[Assignment]:
For each record that follows, restate the text exactly and drop the pictures.

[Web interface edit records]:

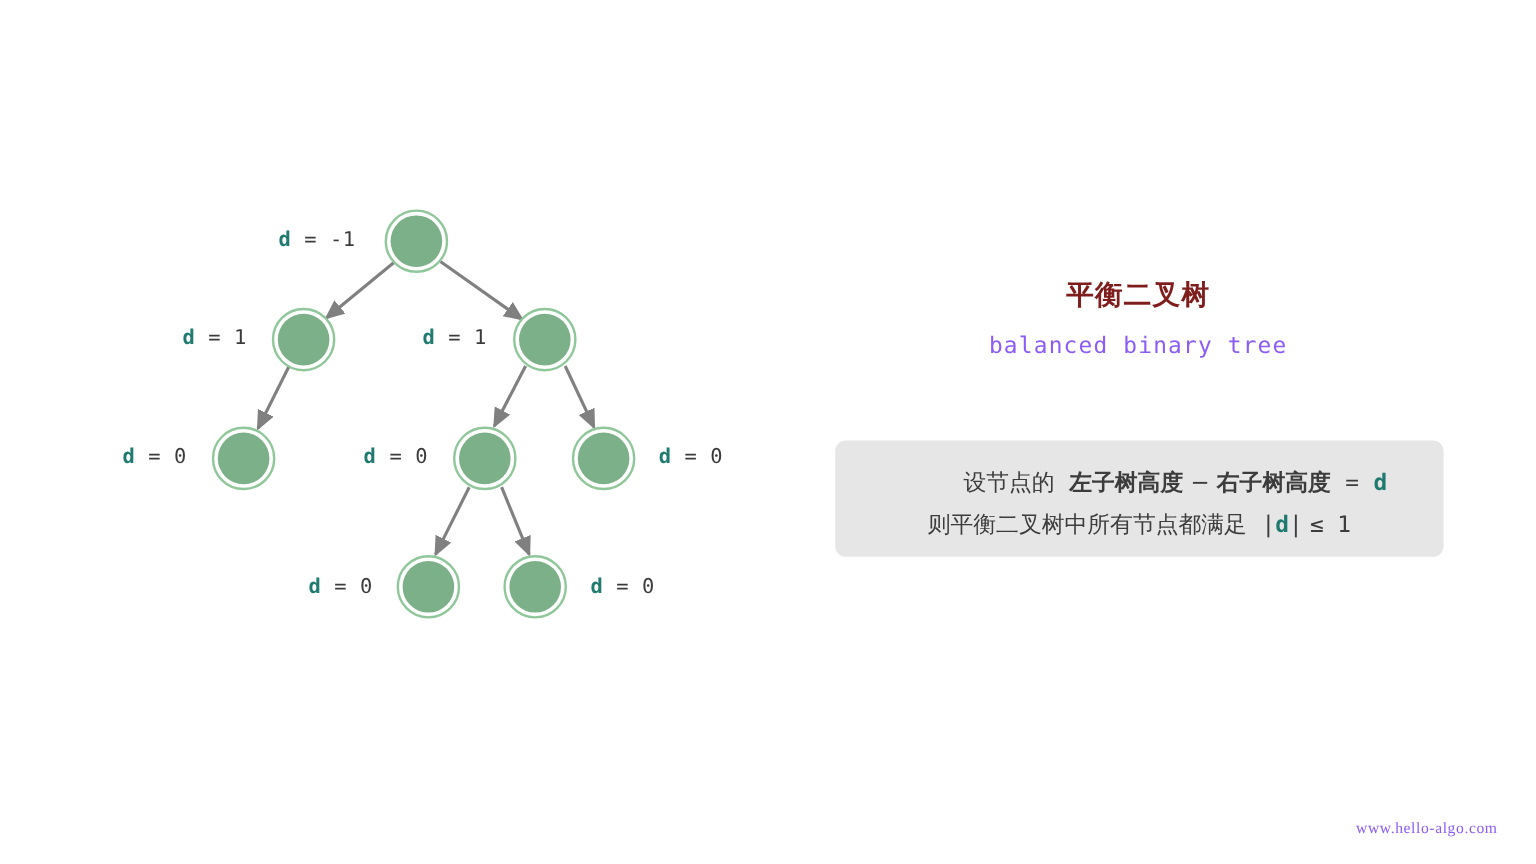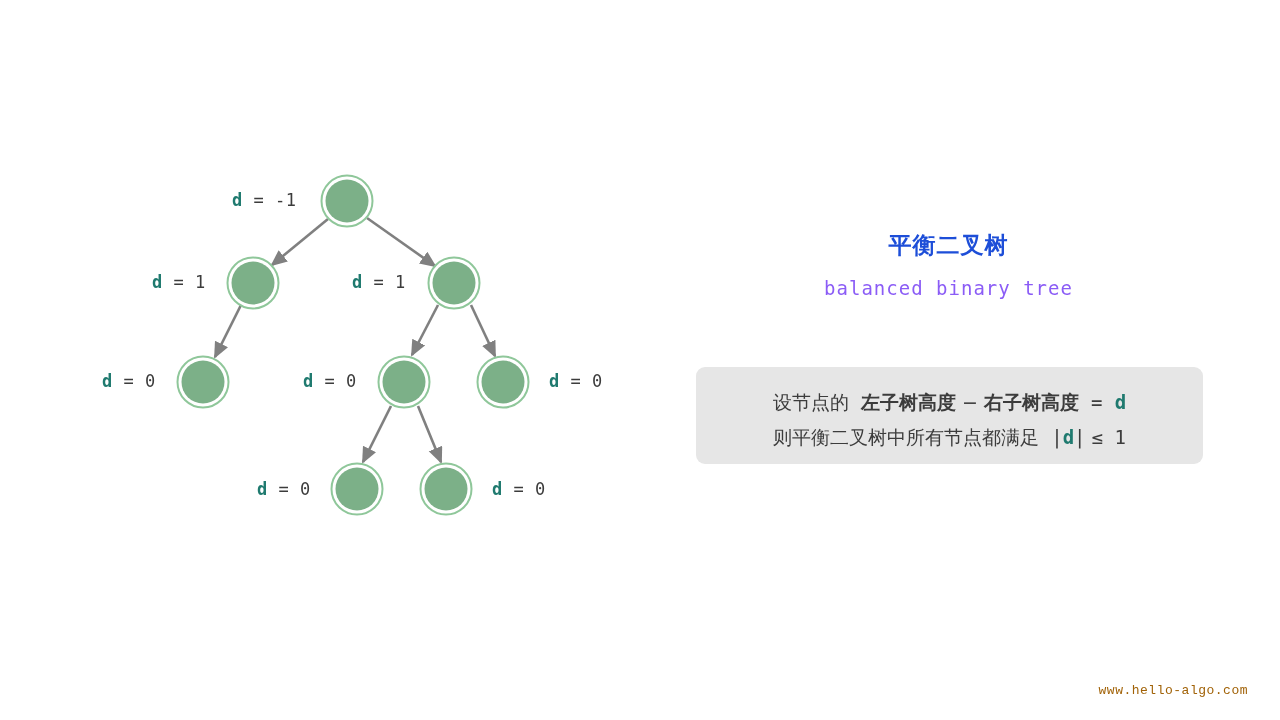"平衡二叉树" #panel-title { color: #1d4ed8 -> #7f1d1d }
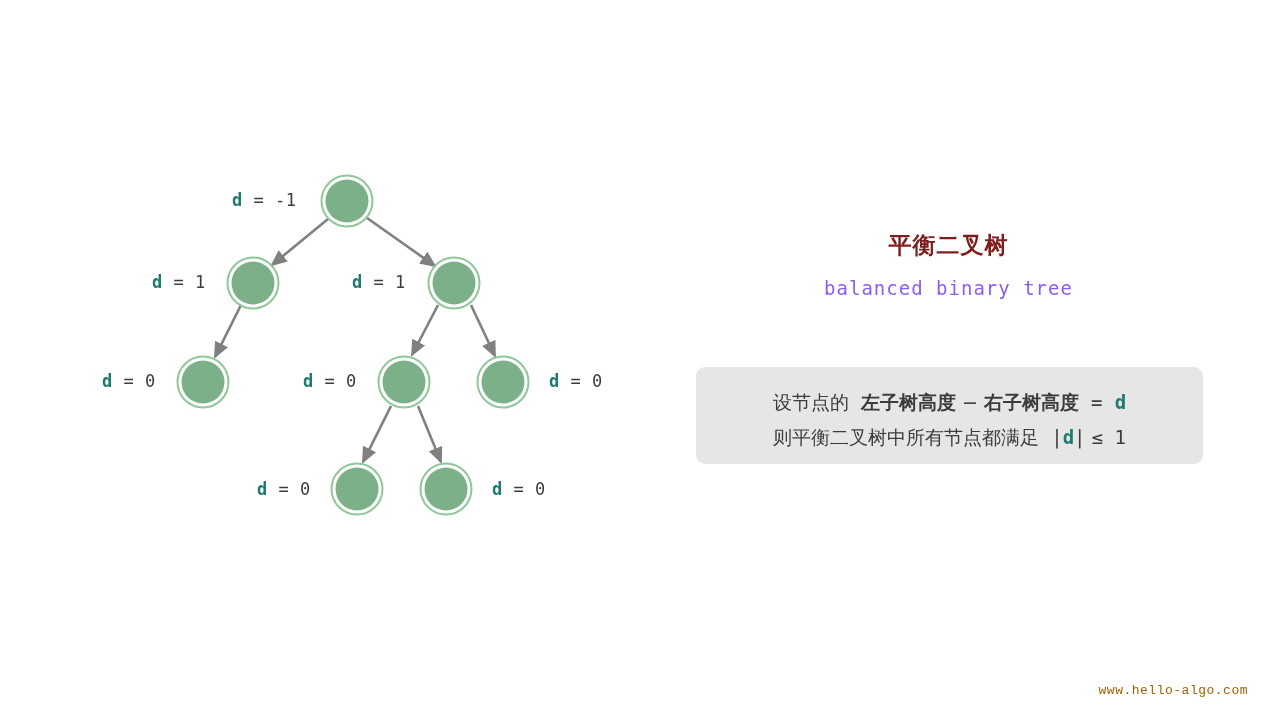"设节点的 左子树高度 − 右子树高度 =" #formula-line-1 { padding-left: none -> 30px }
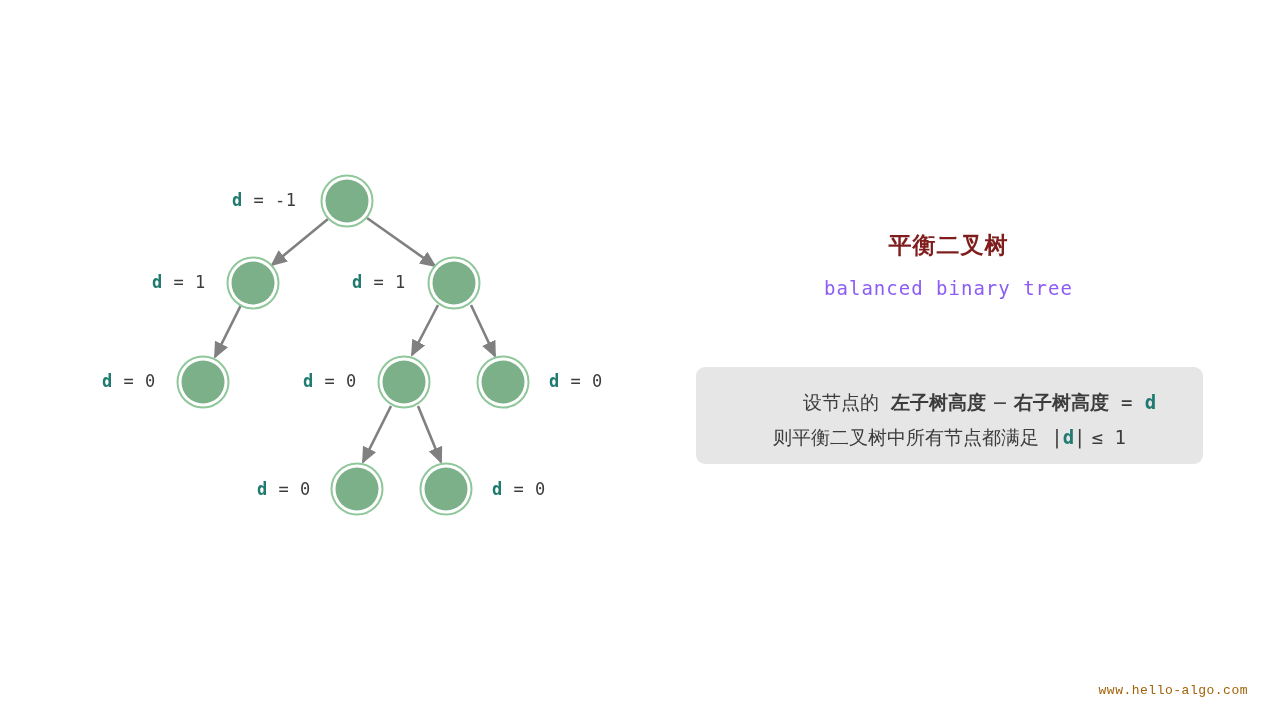"www.hello-algo.com" #watermark { color: #a16207 -> #8b5cf6; font-family: Liberation Mono, monospace -> Liberation Serif, serif }
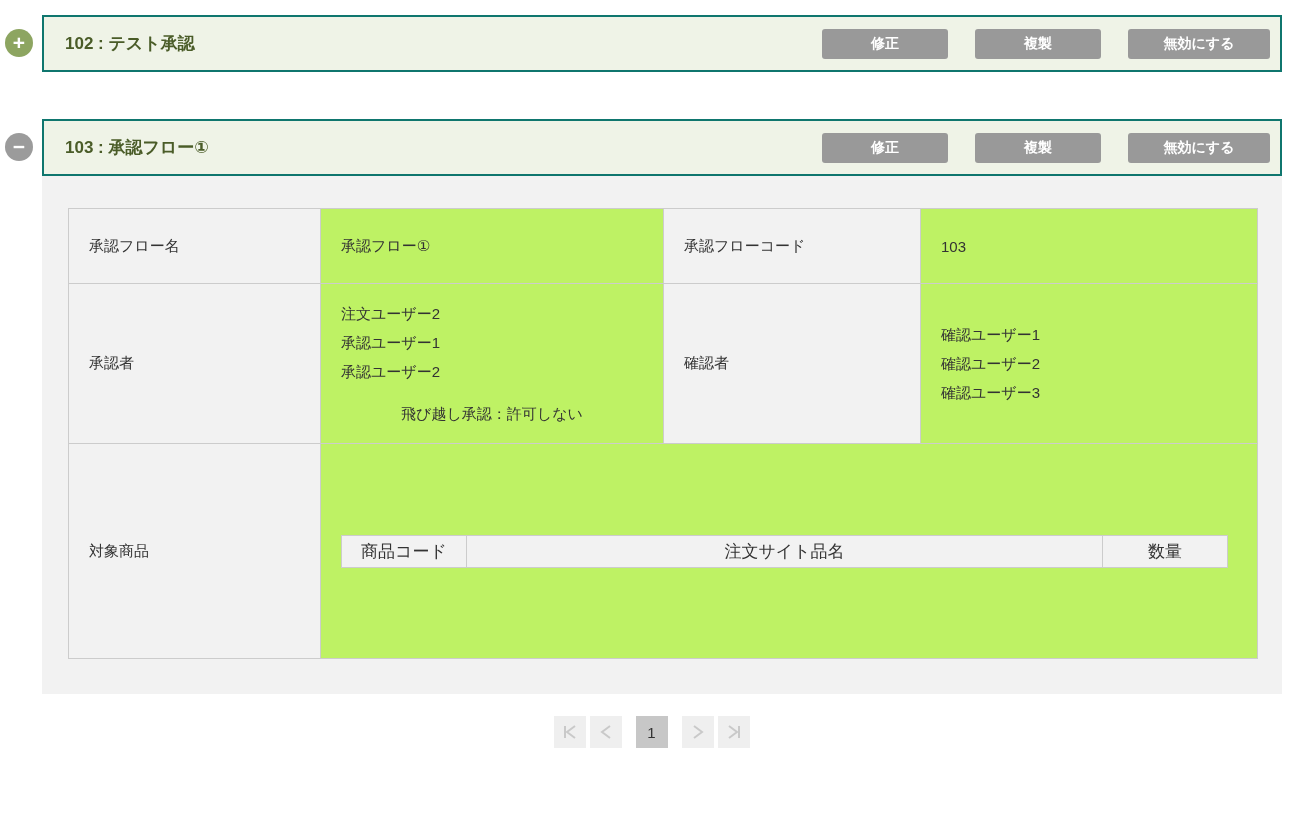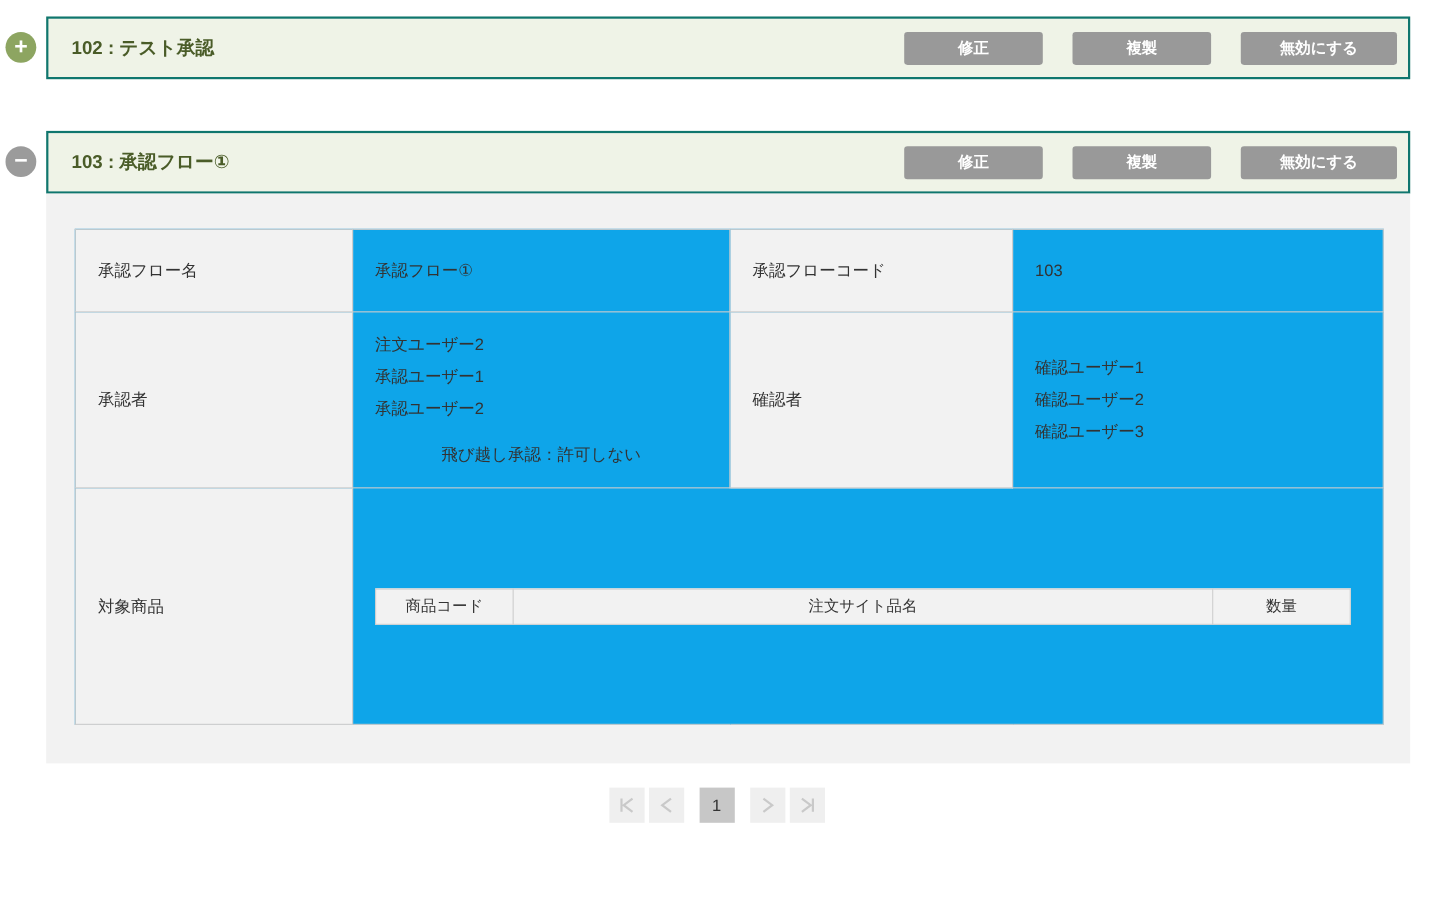"承認フロー名" table.detail-table { background: #0ea5e9 -> #bef264 }
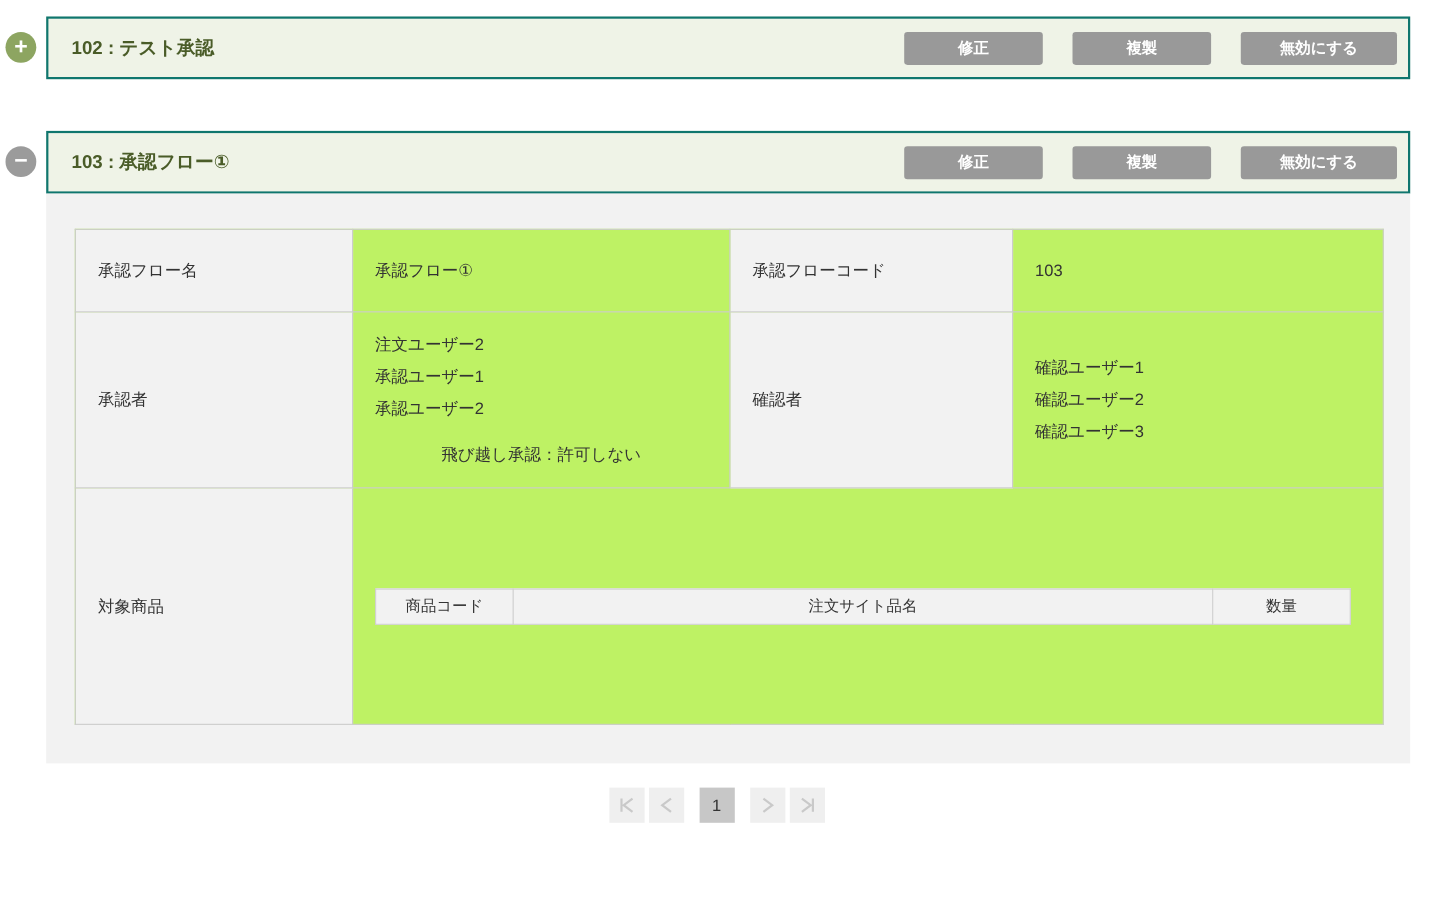"商品コード" table.products-table { font-size: 14px -> 17px }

[Answer box]:
"平衡二叉树" #panel-title { color: #1d4ed8 -> #7f1d1d }
"设节点的 左子树高度 − 右子树高度 =" #formula-line-1 { padding-left: none -> 30px }
"www.hello-algo.com" #watermark { color: #a16207 -> #8b5cf6; font-family: Liberation Mono, monospace -> Liberation Serif, serif }
"承認フロー名" table.detail-table { background: #0ea5e9 -> #bef264 }
"商品コード" table.products-table { font-size: 14px -> 17px }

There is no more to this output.